Toronto Tenants May Finally Get Protection from Sweltering Apartments
Toronto is edging closer to becoming one of the first major Canadian cities to legally cap how hot a rental unit can get — and for thousands of tenants who've sweated through brutal summers in un-air-conditioned apartments, it can't come soon enough.
City council is expected to consider a framework for the new rules at the end of June, a significant step toward a long-sought maximum temperature bylaw for rental housing. If passed, landlords could eventually be required to ensure their units don't exceed a set indoor temperature during the warmer months.
Years of Delays, Growing Urgency
Advocates have been pushing for this bylaw for years — and many say the multi-year wait has already come at a cost. Extreme heat events are increasingly being linked to serious health outcomes, particularly for elderly renters, people with chronic illness, and those without access to cooling.
Toronto currently requires landlords to maintain a minimum temperature of 21°C during the heating season, but there's no equivalent rule for summer heat. That gap has left tenants with little legal recourse when their apartments become dangerously hot in July and August.
With climate change pushing summer temperatures higher each year, that gap has become harder to ignore.
What the Bylaw Could Look Like
While the specific numbers are still being worked out, advocates have long pushed for a maximum indoor temperature of around 26°C. Some have also called for requirements that landlords provide access to cooling — whether through in-suite air conditioning, shared cooling rooms, or other measures.
The framework being considered by council is expected to outline the scope and structure of future rules, laying the groundwork for enforceable regulations in the years ahead.
A Conversation Happening Across Canada
Toronto isn't alone in grappling with this issue.

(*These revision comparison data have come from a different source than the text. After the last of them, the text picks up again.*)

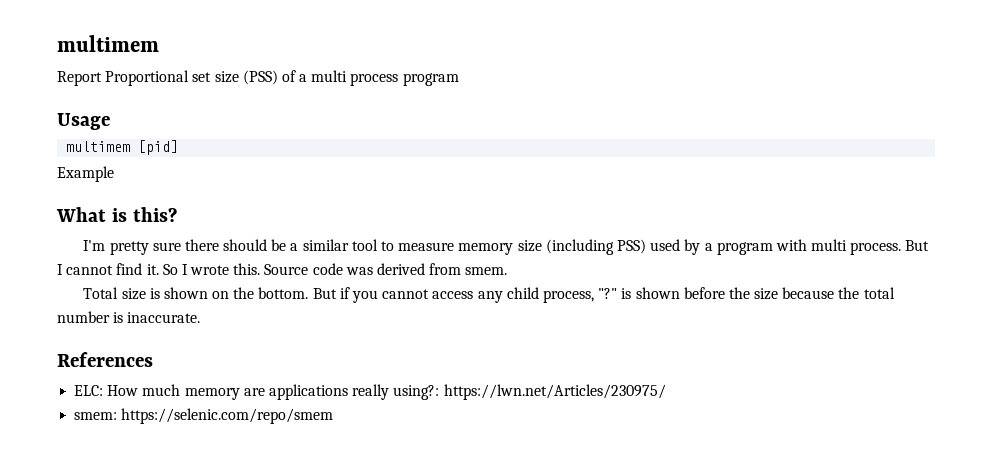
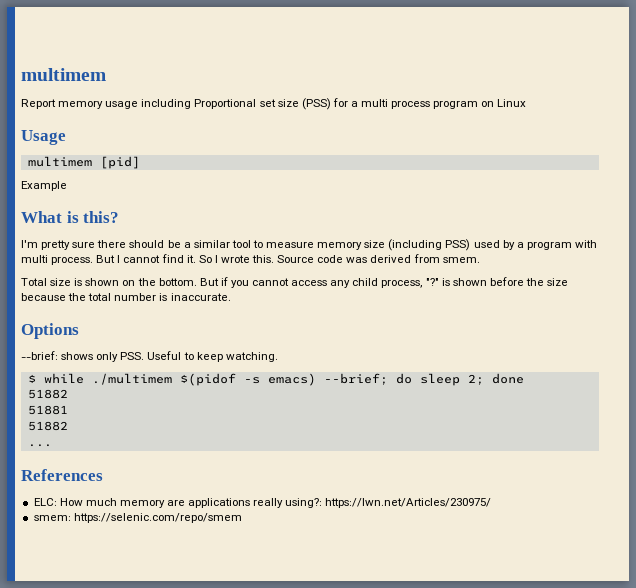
(102, 78) none -> [58,99,192,109] memory usage including
[281,70,296,82] of -> [332,98,348,107] for
(459, 79) none -> [481,99,527,107] on Linux
(201, 317) none -> [21,323,79,339] [21,351,278,362] [27,373,524,386] [27,389,68,399] [27,405,68,415] [27,421,68,431] [27,444,52,447] // Options // --brief: shows only PSS. Useful to keep watching. // $ while ./multimem $(pidof -s emacs) --brief; do sleep 2; done // 51882 // 51881 // 51882 // ...

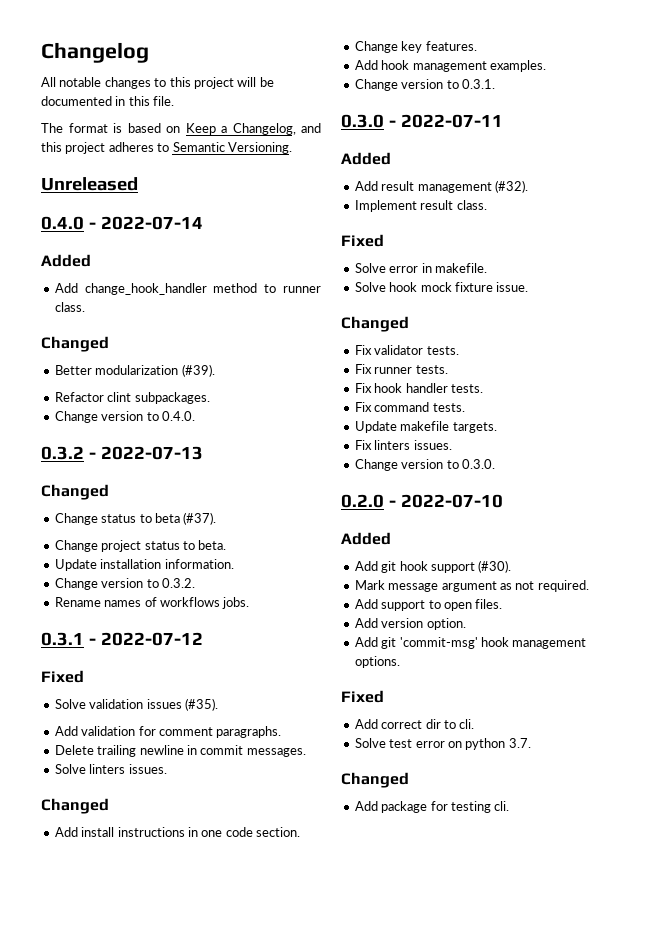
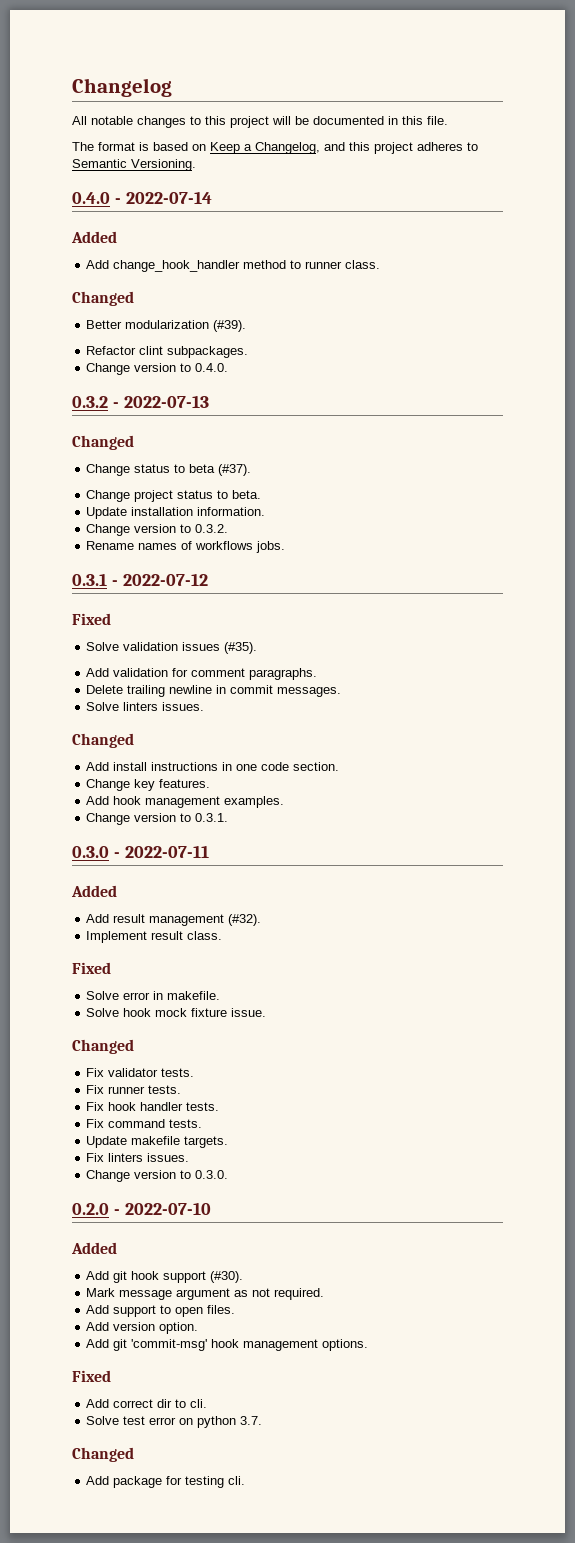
[41,177,138,191] // Unreleased -> (196, 165) none

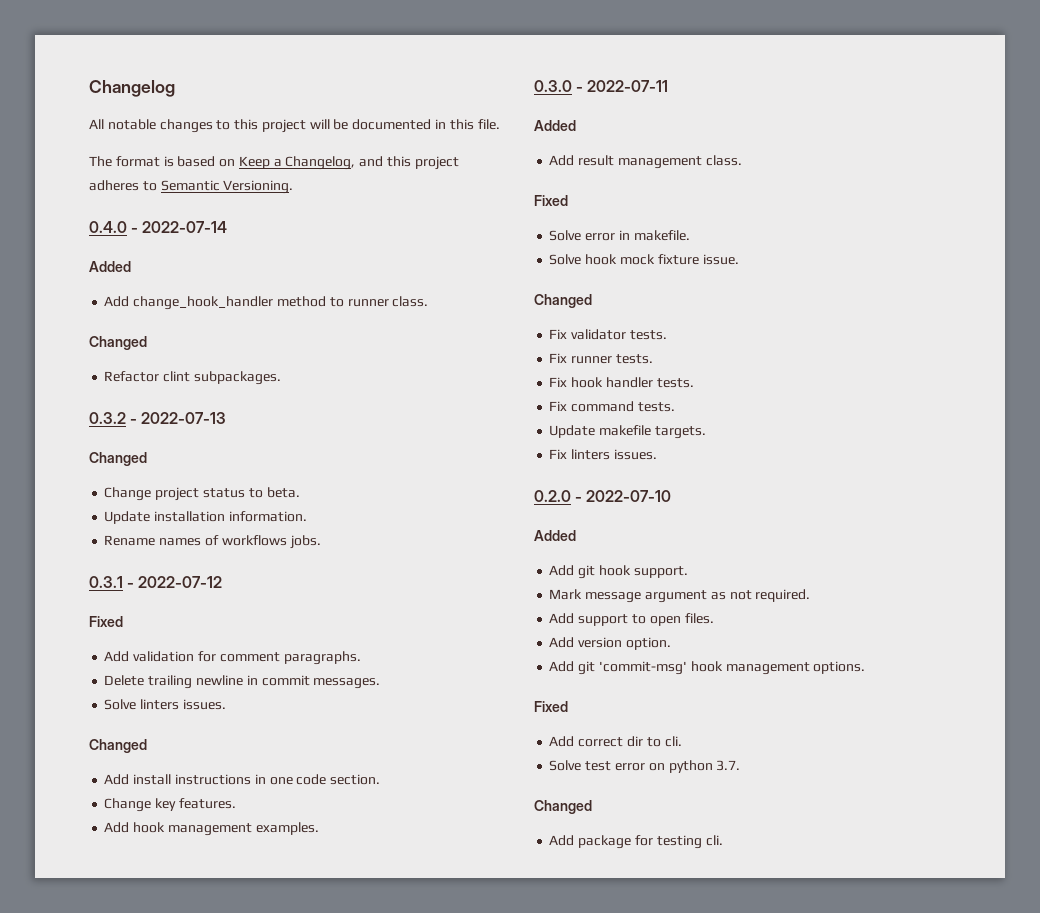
[86,320,247,332] // Better modularization (#39). -> (147, 343) none
[86,363,229,375] // Change version to 0.4.0. -> (281, 378) none
[86,464,252,476] // Change status to beta (#37). -> (147, 459) none
[86,524,229,536] // Change version to 0.3.2. -> (307, 516) none
[86,642,258,654] // Solve validation issues (#35). -> (123, 621) none
[86,813,229,825] // Change version to 0.3.1. -> (319, 828) none
[228,914,262,926] [86,931,184,943] (#32). // Implement result -> (702, 162) none
[86,1170,229,1182] // Change version to 0.3.0. -> (657, 454) none
[163,1271,244,1283] support (#30). -> [633,566,688,578] support.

Across Canada, municipalities and provinces are increasingly looking at how to protect renters from extreme heat as climate events become more frequent and severe.
In Ottawa, similar concerns have been raised — particularly for tenants in older housing stock that wasn't built with cooling in mind. While the capital doesn't yet have a maximum temperature bylaw of its own, the conversation happening in Toronto could help shape what other Canadian cities do next.
Public health experts have repeatedly called out heat as a silent killer, with indoor temperatures playing a major role in heat-related illness and death during heat waves.
What Comes Next
Council's consideration of the framework in late June is just one step in what's likely to be a longer process before any bylaw takes effect. Advocates are urging the city to move quickly and set ambitious standards — not a watered-down version that falls short of what tenants actually need.
For now, renters across Toronto (and across Canada) are watching closely. As another hot summer arrives, the stakes couldn't feel more real.